Greg Hozinsky is pushing the limits of fruits de mer at The Strand House in Manhattan Beach.

Nice restaurants around the world love serving chilled seafood towers. Why? They're a great way to pad the bill and are incredibly easy to assemble. Get some crushed ice, add shrimp, a few oysters, maybe half a lobster and voilà, fruits de mer. Chefs can send seafood towers out knowing that as long as the seafood is fresh, the guests will be happy — and guests can order them knowing that as long as the seafood is fresh, the chef can't fuck anything up. It's been like this for decades – centuries even – and there's been no sign of change coming… until now.

In today's chef-driven culinary world filled with innovative plating and seasonal ingredients, why do we still accept the same old boring seafood platter?

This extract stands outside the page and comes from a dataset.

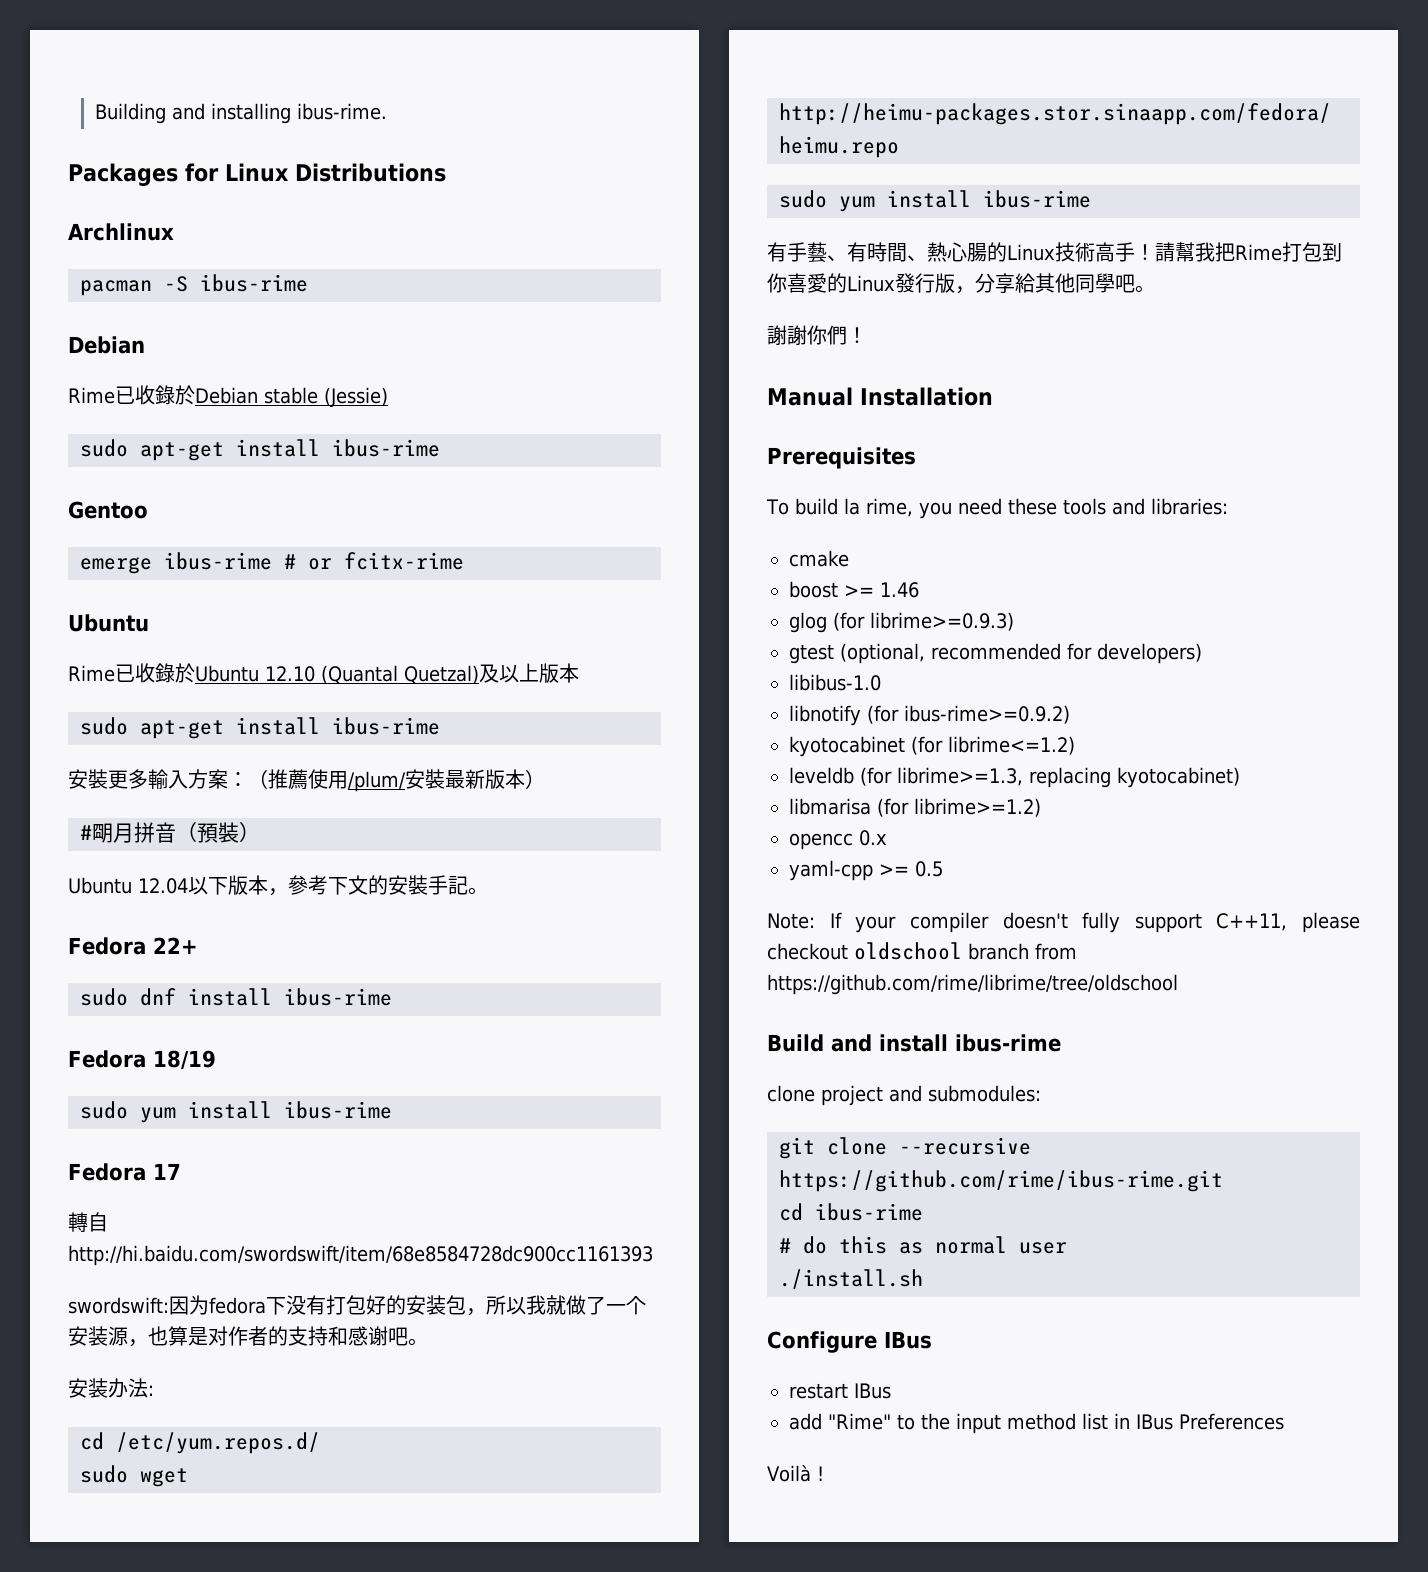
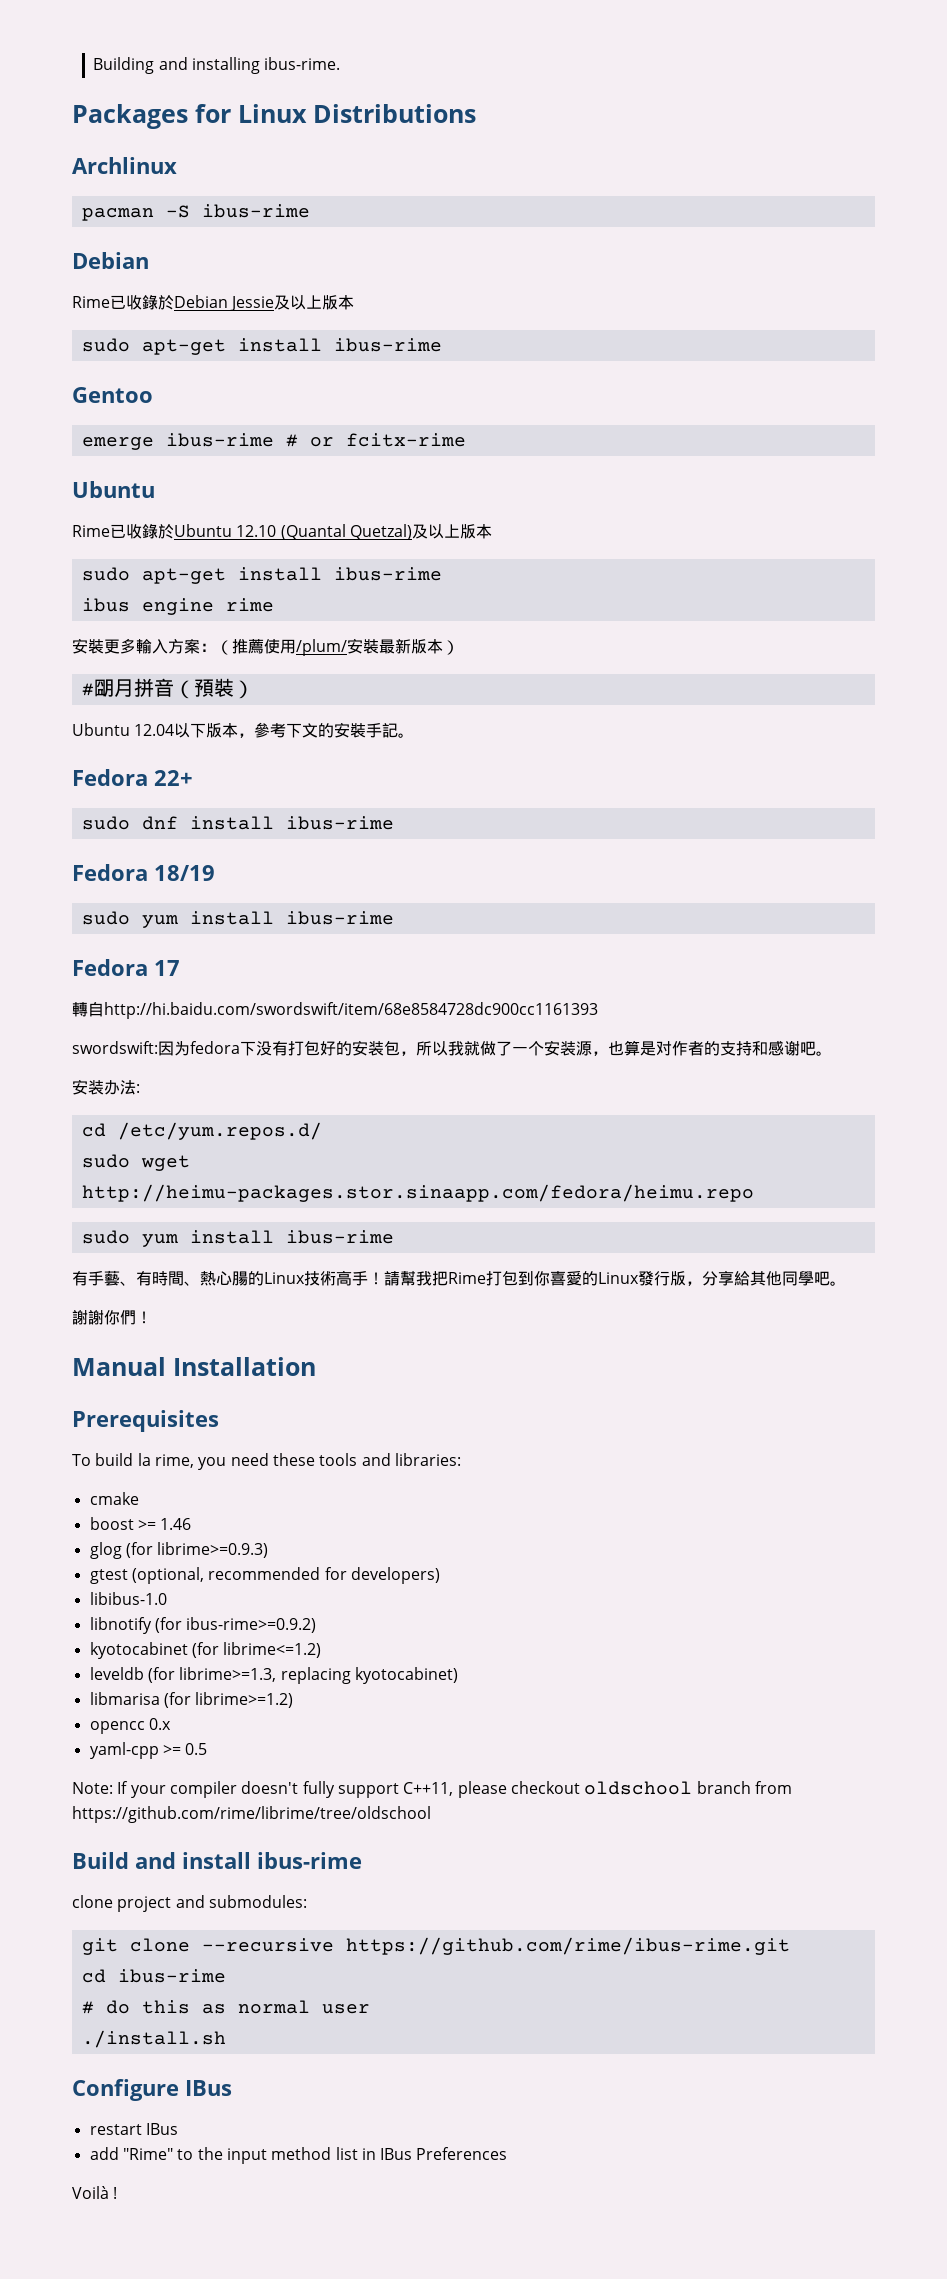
[264,387,388,407] stable (Jessie) -> [230,295,355,311] Jessie及以上版本
(440, 726) none -> [81,598,274,615] // ibus engine rime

That's the question being asked by Greg Hozinsky, executive chef of The Strand House in Manhattan Beach, California, where the classic seafood tower has been replaced by a three-tiered oceanic revolution. “I wouldn’t say I was frustrated by the tradition, as much as I was excited about putting forth a fresh take on the seafood tower and pushing the envelope,” says Hozinsky.

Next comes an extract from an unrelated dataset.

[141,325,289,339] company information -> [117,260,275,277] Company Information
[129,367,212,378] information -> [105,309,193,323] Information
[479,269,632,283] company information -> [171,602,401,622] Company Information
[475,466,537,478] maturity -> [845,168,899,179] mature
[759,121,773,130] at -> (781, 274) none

That means that you'll find freshly shucked Barnstable oysters on the bottom tier of the custom-made tower just like anywhere else, but you'll also find oyster shooters made with creamy bite-sized Kusshi oysters sitting in Hozinsky's “ginonette,” a play on a traditional mignonette sauce with gin, champagne vinegar, pickled ramps, muddled cucumbers, lemon juice and a splash of soda. A tiny cocktail on a seafood platter? This must be the future.

The innovation doesn't stop there, though. Tier three is a study in contrast. On one side, you have a fresh Alaskan king crab leg served completely raw. On the other side, that same crab leg is served with the refined touch of a chef deft at combining pear, vadouvan, coconut and lime for a sort of East Indies meets West Indies crustacean mash-up. It's the perfect illustration of old school and new school, kind of like a seafood version of the Back To The Future II scene where 1985 Jennifer meets future Jennifer and freaks out.

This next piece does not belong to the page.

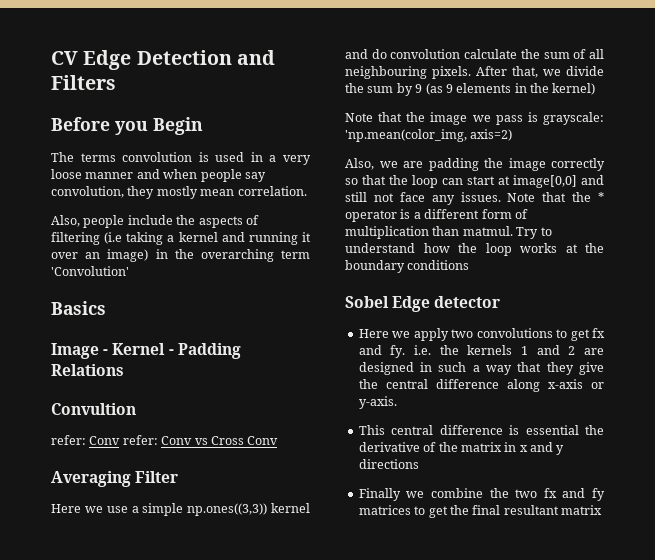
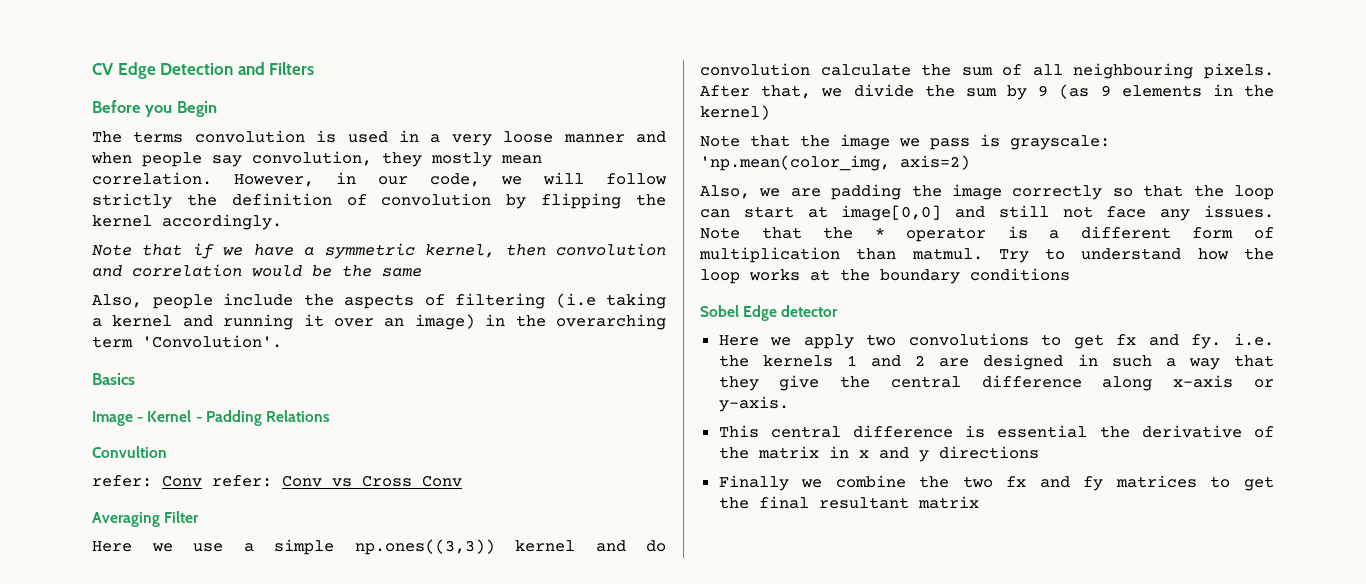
(307, 191) none -> [234,172,667,187] [92,193,666,209] [92,214,282,230] [92,243,667,259] [92,264,422,277] However, in our code, we will follow strictly the definition of convolution by flipping the kernel accordingly. // Note that if we have a symmetric kernel, then convolution and correlation would be the same
[51,266,129,276] 'Convolution' -> [142,335,282,348] 'Convolution'.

While the oyster and crab tiers are both great, the middle level may be the best of all. It features a super-clean hamachi crudo dish with avocado, tomato seed viniagrette and red Alaea sea salt from Hawaii. And though it's a wonderfully refreshing, composed bite, it doesn't come close to competing with the star of the entire tower: wagyu beef tartare under a blanket of Russian osetra caviar in a legit caviar tin complete with Mother of Pearl spoon. It's decadent in all the right ways and may just be the first beef tartare to wind up on ice in the company of Nemo's friends. That's the beauty of the seafood tower in 2014 – it doesn't have to follow the same conventions of all the platters that came before it. If the chef wants to throw in a caviar tin filled with beef tartare, why not?

One last exciting thing about the way Hozinsky has reimagined the tower is that it's ever-changing. He'll be constructing it the same way chefs create menus based on what's available at the farmers market and he's really excited about all of the possibilities: “I'm highlighting what is fresh, interesting and of the moment, even if it is only in season for a week or two.” That means Maine cold water shrimp in January, super-sweet hand-dredged Nantucket Bay Scallops in early November, raw Norwegian Sterling Halibut, and his own take on escabeche. This is all to say that the Strand House Seafood Tower will be constantly evolving, just like the concept of the seafood tower itself. The future is now — and it comes with cocktail sauce.